失業率は歴史的低水準にあり、インフレは依然として高い。最も楽観的なインフレ予測でも、インフレは非常にゆっくりとしか下がらず、FRBは高金利の状態をしばらく続ける可能性が高いと見られているようだ。ただ、根底にあるインフレ圧力の一部はいずれ薄れる。
ユーロドルは戻り売りに押され、0.97ドル台に下落。本日0.9770ドル付近に来ている21日線付近まで再び戻している。
市場ではECBへの見方に違いが出ている。一部からは、ECBは10月理事会で0.75%ポイントの利上げ後、12月に利上げを一時停止する可能性があるとの見方が出ている。欧州経済は12月から3月まで深刻な景気後退が予想され、ECBは利上げを一時休止し、2023年第2四半期まで利上げサイクルを再開しない可能性があるという。利上げ再開後は政策金利を3.00%まで引き上げるとしている。
一方、ECBは10月に0.75%ポイントの利上げを実施し、2023年半ばまで利上げを継続するとの見方は根強い。その後、12月も0.75%ポイント、2月に0.50%ポイント、3月、5月、6月にそれぞれ0.25%ポイントずつの追加利上げを見込んでいるという。FRBのように景気後退でもECBはインフレ抑制を優先するという。

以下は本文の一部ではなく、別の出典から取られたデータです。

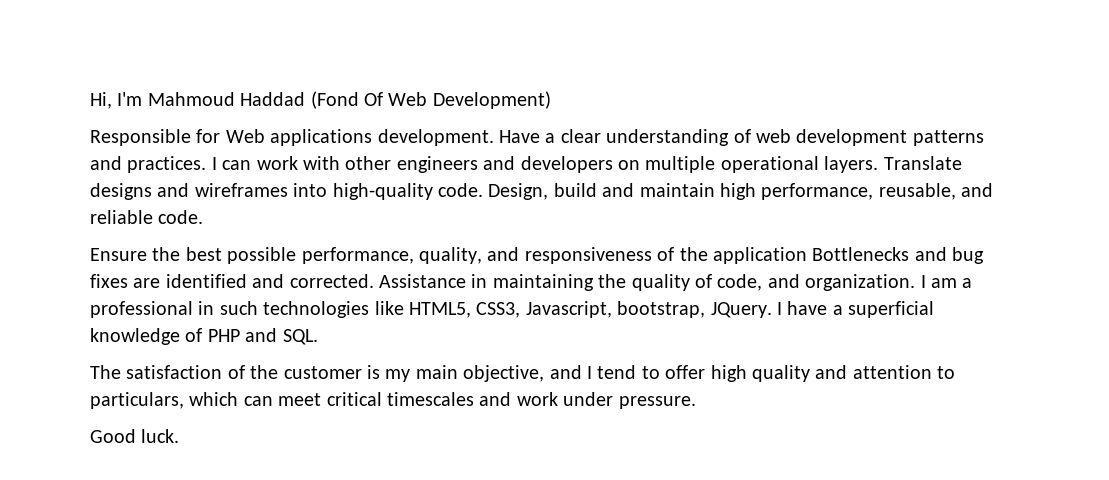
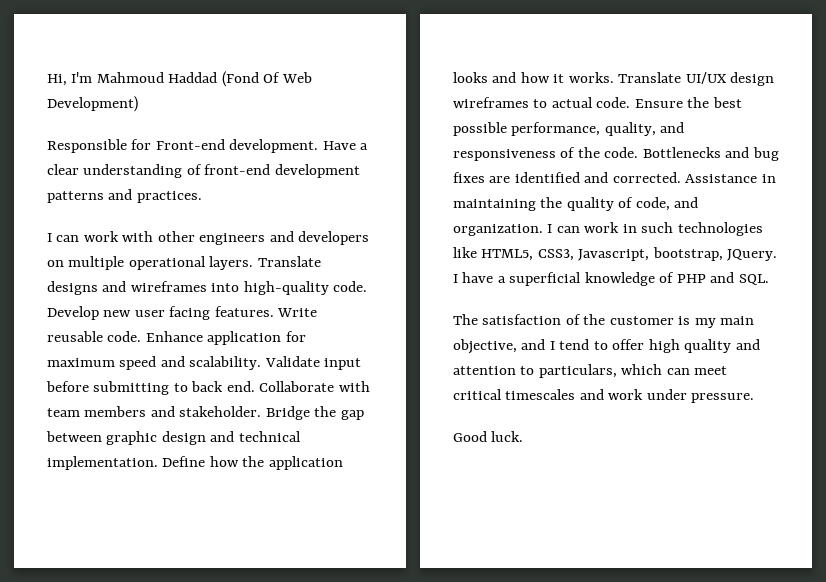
[225,129,373,146] Web applications -> [155,139,225,150] Front-end
[755,129,791,143] web -> [204,164,271,175] front-end
(207, 164) none -> (202, 197) //
[488,183,994,200] [90,210,204,224] Design, build and maintain high performance, reusable, and reliable code. // -> [47,306,318,320] [47,331,306,345] [47,356,362,370] [46,381,370,395] [47,406,364,420] [46,431,301,445] [47,456,343,470] [453,72,775,86] [453,97,631,108] Develop new user facing features. Write reusable code. Enhance application for maximum speed and scalability. Validate input before submitting to back end. Collaborate with team members and stakeholder. Bridge the gap between graphic design and technical implementation. Define how the application looks and how it works. Translate UI/UX design wireframes to actual code.
[712,247,807,264] application -> [604,147,639,158] code.
[930,278,973,288] [90,301,193,318] am a professional -> [556,222,620,233] can work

ポンドドルは戻り売りが続き、一時1.11ドル台まで下落。この日は9月の英消費者物価指数(CPI)が発表になっていたが、総合指数は前年比10.1%と2桁の伸びを示した。英経済は生活費危機や消費者への影響が叫ばれる中、市場は生活費上昇が家計の可処分所得に与える影響を明らかに懸念している。
通常ならばこうした状況は利上げを催促することから、ポンドの支援材料となるはずだが、トラス政権の財政政策が劇的に転換された現状を踏まえると、英利上げペースは不透明。英インフレはなお上昇を続けていることから、次の利上げは1.00%ポイントになるとの見方が優勢。しかし、市場のプライシングはそれほど明確にはなっておらず、11月3日の英中銀金融政策委員会(MPC)での利上げ確率は、0.75%ポイントが44%以下、1.00%ポイントが56%となっている。

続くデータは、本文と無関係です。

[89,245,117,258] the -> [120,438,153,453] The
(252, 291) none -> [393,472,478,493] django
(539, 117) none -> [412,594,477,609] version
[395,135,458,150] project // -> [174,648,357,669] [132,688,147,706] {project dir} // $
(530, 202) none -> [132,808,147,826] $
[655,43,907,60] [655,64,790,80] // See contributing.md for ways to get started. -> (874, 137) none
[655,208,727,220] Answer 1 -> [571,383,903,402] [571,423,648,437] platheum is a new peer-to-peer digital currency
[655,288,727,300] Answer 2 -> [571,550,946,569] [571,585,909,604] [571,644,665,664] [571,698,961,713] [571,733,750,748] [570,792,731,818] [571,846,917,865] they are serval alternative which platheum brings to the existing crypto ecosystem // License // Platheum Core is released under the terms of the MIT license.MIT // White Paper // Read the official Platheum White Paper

トラス英首相が、ブレーバーマン英内相を国家安全保障巡る違反で解任した。内相は、国家安全保障上の違反とされる、個人の携帯電話で秘密文書を共有していたという。この動きはトラス首相にさらなるプレッシャーを与えることは必至だとしている。与党保守党内は首相の後任人事の検討で迷走中との報道も流れていた。